Think of real world features like streets, rivers, houses and cities. Each feature on OpenStreetMap stems from a real world observation. Observations can be made in ground surveys, through sensors like GPS, from satellite imagery, from photos or they can be copied from third party data. Selecting the appropriate source and translating it correctly into OpenStreetMap is immensely important - it’s the definition of great mapping.
When mapping, it’s absolutely important to make sure that the information we add to the map is properly sourced - no matter whether the source is traced like imagery or imported. There’s no use at all to add information to the map that we cannot appropriately source. If you’re not sure whether a source is fine to add, don’t add it.
Here are examples from what sources it is appropriate to add to OpenStreetMap:
- Your firsthand local knowledge for instance from a ground survey
- Satellite imagery explicitly available to OpenStreetMap for tracing - for example Bing or Mapbox Satellite
- GPS tracks explicitly available for OpenStreetMap - for example GPS tracks you collected yourself, or GPS tracks uploaded and available from OpenStreetMap.org
- Mapillary photos
- Original information on web sites such as a store’s address on the store’s web site
Do NOT use these sources:
- Proprietary maps - most paper maps or for example Google Maps, including Google Street View
- Any source data without clear permissive terms
- Whenever you’re not sure whether a source is appropriate to use or maybe incorrect
A lot of OpenStreetMap data is original - collected by community members first hand. This data is mostly gathered in surveys and then in a separate step entered into OpenStreetMap with the same editors we use for remote mapping. Here are typical survey techniques:
- collecting GPS tracks
- collect data with print maps
- using geolocated photos for instance through Mapillary
While the easiest way to get started is to trace remotely off satellite imagery, ground surveyed data is highly valuable as it’s a first hand account from the mapped place and it takes longest to collect.

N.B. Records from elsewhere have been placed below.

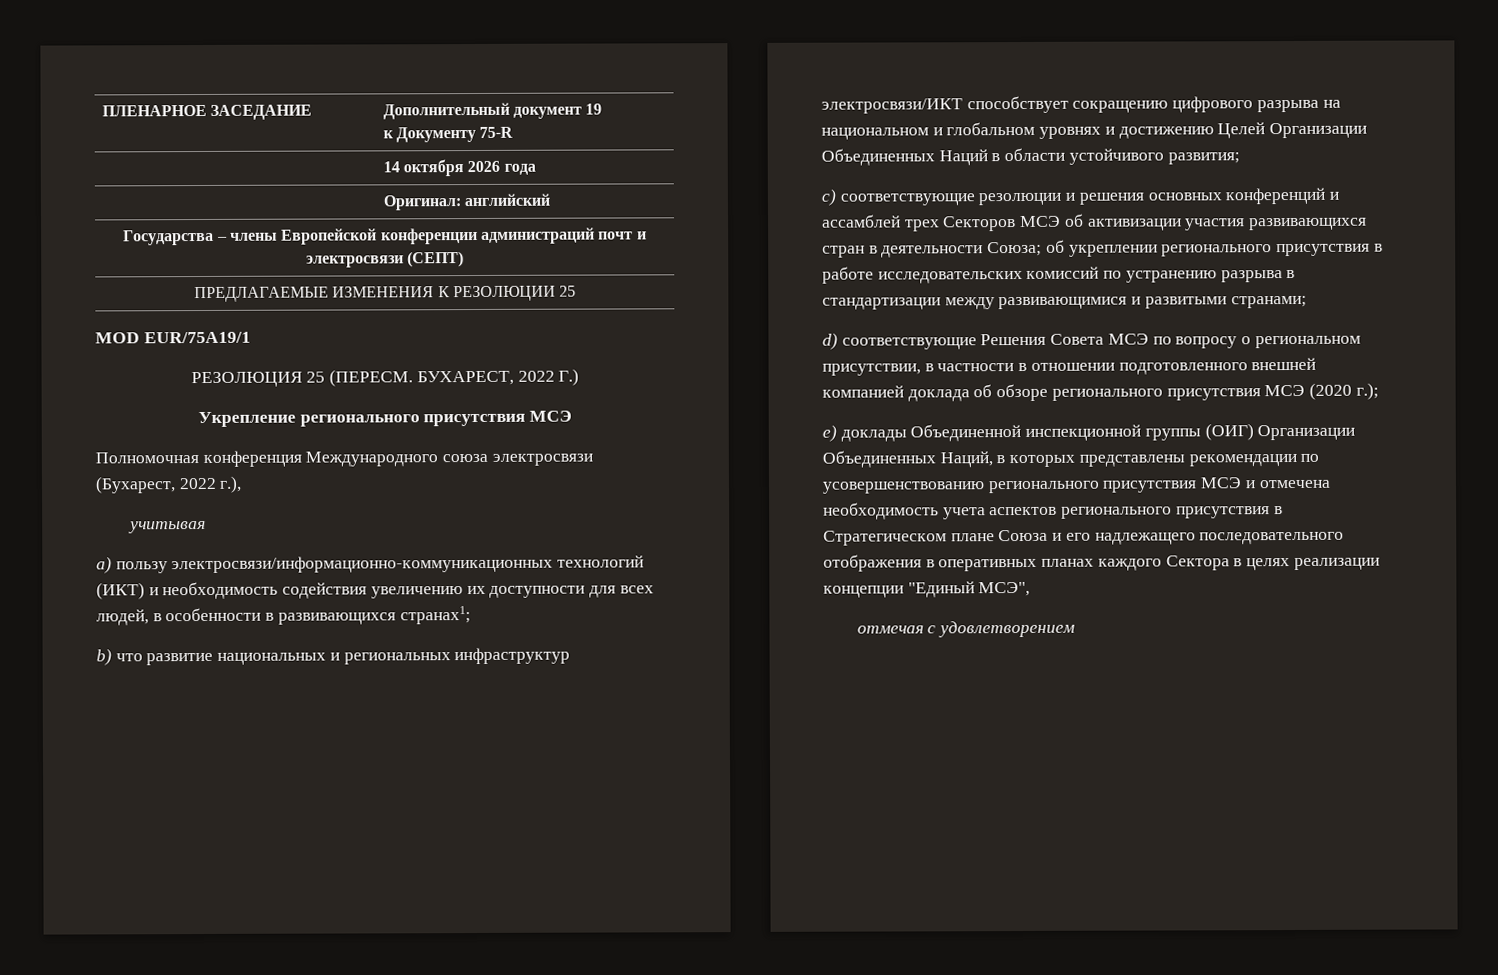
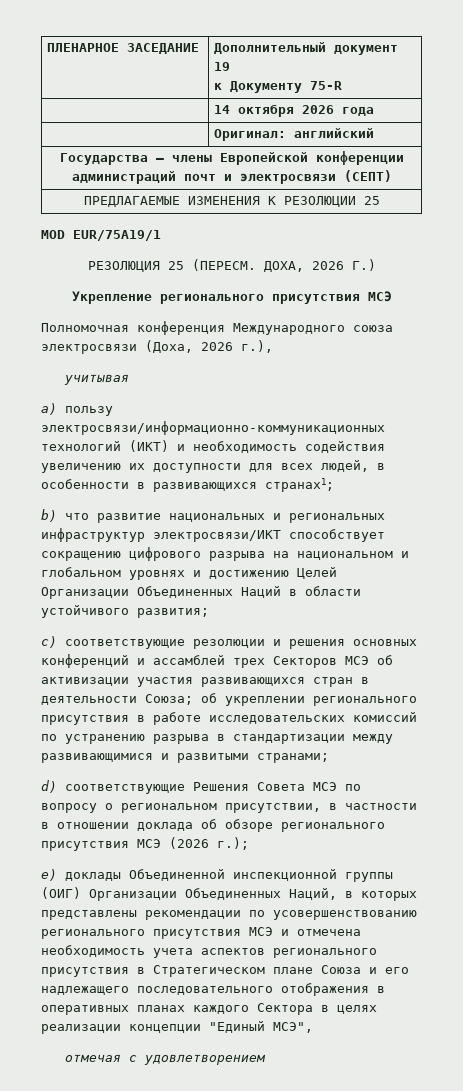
- БУХАРЕСТ, 2022 Г.)
+ ДОХА, 2026 Г.)
- Полномочная конференция Международного союза электросвязи (Бухарест, 2022 г.),
+ Полномочная конференция Международного союза электросвязи (Доха, 2026 г.),
- d) соответствующие Решения Совета МСЭ по вопросу о региональном присутствии, в частности в отношении подготовленного внешней компанией доклада об обзоре регионального присутствия МСЭ (2020 г.);
+ d) соответствующие Решения Совета МСЭ по вопросу о региональном присутствии, в частности в отношении доклада об обзоре регионального присутствия МСЭ (2026 г.);

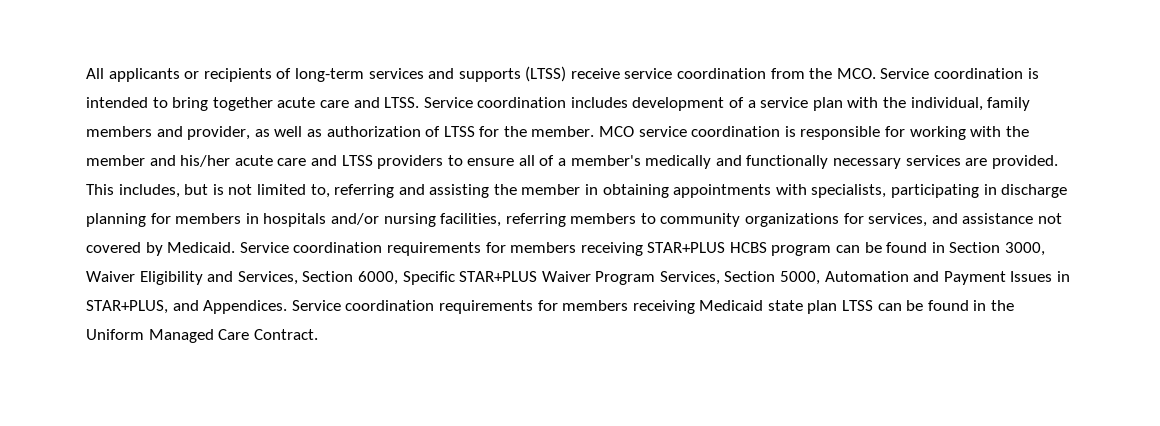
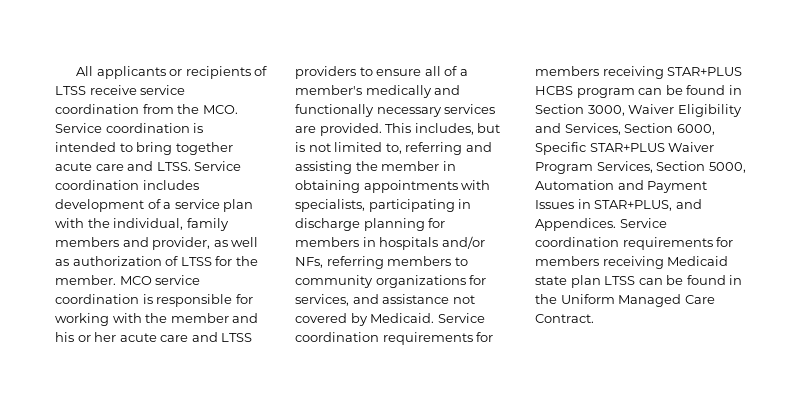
- All applicants or recipients of long-term services and supports (LTSS) receive service coordination from the MCO. Service coordination is intended to bring together acute care and LTSS.
+ All applicants or recipients of LTSS receive service coordination from the MCO. Service coordination is intended to bring together acute care and LTSS.
- MCO service coordination is responsible for working with the member and his/her acute care and LTSS providers to ensure all of a member's medically and functionally necessary services are provided.
+ MCO service coordination is responsible for working with the member and his or her acute care and LTSS providers to ensure all of a member's medically and functionally necessary services are provided.
- This includes, but is not limited to, referring and assisting the member in obtaining appointments with specialists, participating in discharge planning for members in hospitals and/or nursing facilities, referring members to community organizations for services, and assistance not covered by Medicaid.
+ This includes, but is not limited to, referring and assisting the member in obtaining appointments with specialists, participating in discharge planning for members in hospitals and/or NFs, referring members to community organizations for services, and assistance not covered by Medicaid.

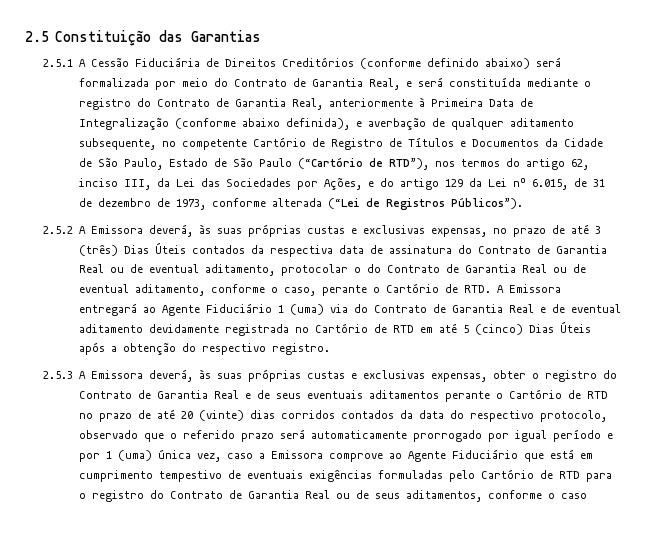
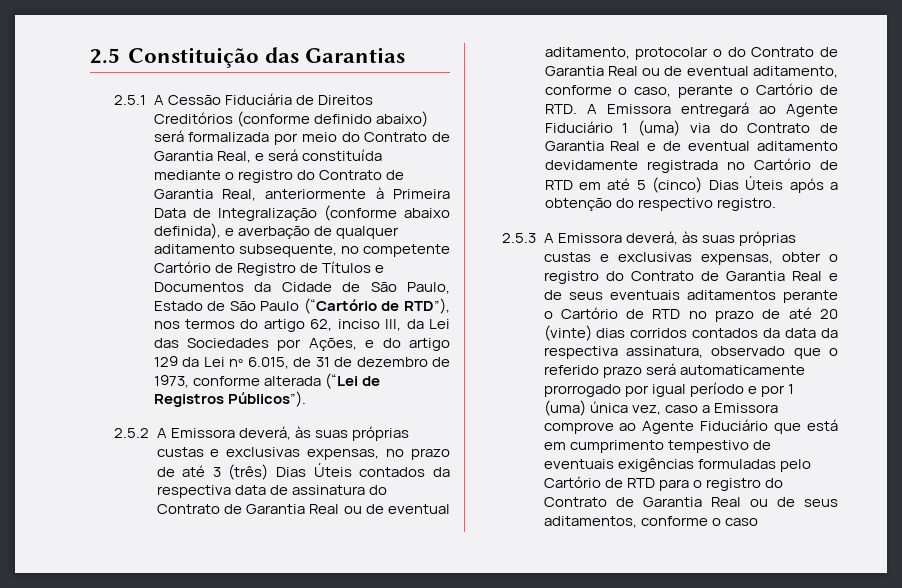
- 2.5.3 A Emissora deverá, às suas próprias custas e exclusivas expensas, obter o registro do Contrato de Garantia Real e de seus eventuais aditamentos perante o Cartório de RTD no prazo de até 20 (vinte) dias corridos contados da data do respectivo protocolo, observado que o referido prazo será automaticamente prorrogado por igual período e por 1 (uma) única vez, caso a Emissora comprove ao Agente Fiduciário que está em cumprimento tempestivo de eventuais exigências formuladas pelo Cartório de RTD para o registro do Contrato de Garantia Real ou de seus aditamentos, conforme o caso
+ 2.5.3 A Emissora deverá, às suas próprias custas e exclusivas expensas, obter o registro do Contrato de Garantia Real e de seus eventuais aditamentos perante o Cartório de RTD no prazo de até 20 (vinte) dias corridos contados da data da respectiva assinatura, observado que o referido prazo será automaticamente prorrogado por igual período e por 1 (uma) única vez, caso a Emissora comprove ao Agente Fiduciário que está em cumprimento tempestivo de eventuais exigências formuladas pelo Cartório de RTD para o registro do Contrato de Garantia Real ou de seus aditamentos, conforme o caso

Mapping party with Ônibus Hacker in Rio de Janeiro, 2012.
The availability of high resolution satellite imagery has allowed OpenStreetMap’s data volume to explode. It’s really easy and fast to go into OpenStreetMap and trace features from imagery. Compared to ground surveys, tracing from satellite imagery is much faster. Obviously, not all information can be traced from imagery - road names, place names, points of interests like schools and cafés aren’t visibile from imagery. In fact, a lot of original data creation today in OpenStreetMap is a combination of tracing and surveying - where as much as possible information is traced from imagery before subsequent ground surveys add detail.
Read the state of satellite imagery from the Wold Bank for a primer on how imagery is used for various analysis.
Third party data
There is a large volume of third party data available out there, mostly from government but also other sources. If they are licensed in a compatible way and of high enough quality, they can be used to improve the map. Imports are usually complex as they involve conflation with existing OpenStreetMap data and data cleaning. While ground survey data and satellite traced data can be added to OpenStreetMap without coordinating with other community members, imports do require a formal proposal and a community peer review. An example for imports are the New York City building and address import that we’ve led or the US Census Bureau TIGER data that has been imported in the United States. Here’s an animation of the progress importing buildings in New York City:
GPS probe data
We’ve already mentioned collecting GPS tracks as a ground surveying techniques. Large bodies of GPS data collected for instance systematically from cars can be used for more than that. They can be bundled and processed to compute missing roads, misaligned roads, wrong oneways, average speed and speed limits. This is a fairly advanced technique but it should be mentioned here as it’s not a direct data import but rather an indirect process of creating a derived data set that can be used to improve OpenStreetMap.